REQUIRED ACTION :: Would you return exactly the lines running from the one with "(325, 259) none" to the bottom of the listing below, and no others?

[[ PROVIDED INFORMATION open ]]

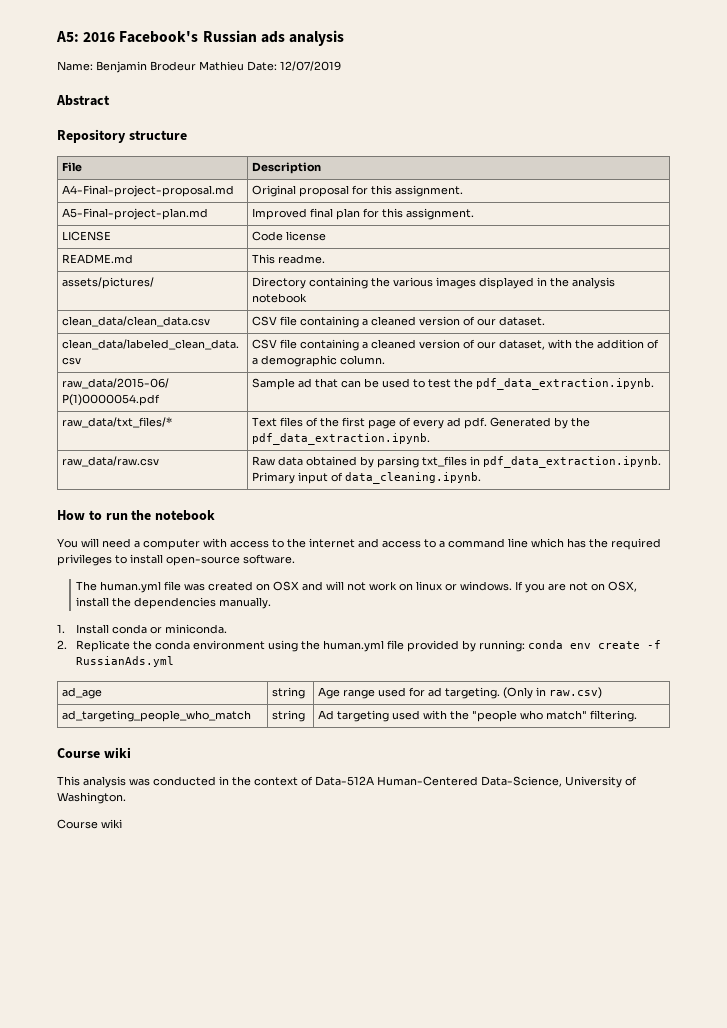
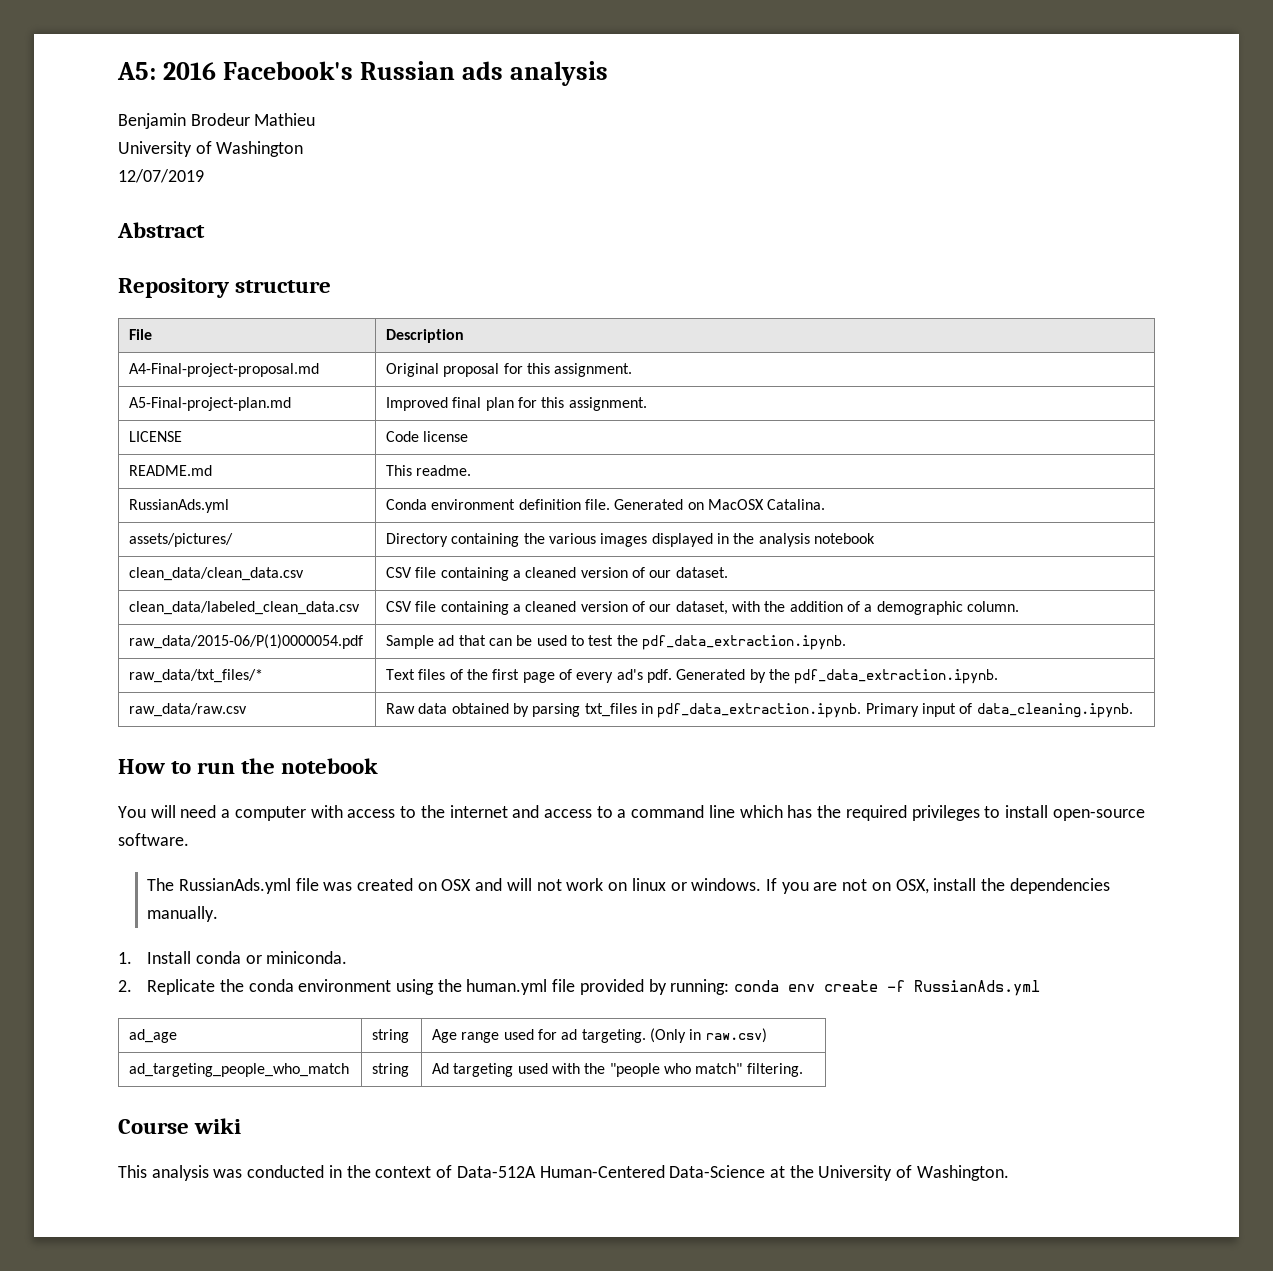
[57,61,93,71] Name: -> (609, 73) none
[247,61,277,71] Date: -> [118,141,304,157] // University of Washington //
(325, 259) none -> [129,499,230,513] [386,499,826,510] // RussianAds.yml | Conda environment definition file. Generated on MacOSX Catalina.
[446,417,461,427] ad -> [616,669,643,680] ad's
[100,581,162,593] human.yml -> [178,878,291,894] RussianAds.yml
[481,776,562,787] Data-Science, -> [669,1165,814,1178] Data-Science at the
[57,819,122,829] // Course wiki -> (1009, 1173) none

[[ PROVIDED INFORMATION closed ]]

OUTPUT FOR THIS EXERCISE ::
(325, 259) none -> [129,499,230,513] [386,499,826,510] // RussianAds.yml | Conda environment definition file. Generated on MacOSX Catalina.
[446,417,461,427] ad -> [616,669,643,680] ad's
[100,581,162,593] human.yml -> [178,878,291,894] RussianAds.yml
[481,776,562,787] Data-Science, -> [669,1165,814,1178] Data-Science at the
[57,819,122,829] // Course wiki -> (1009, 1173) none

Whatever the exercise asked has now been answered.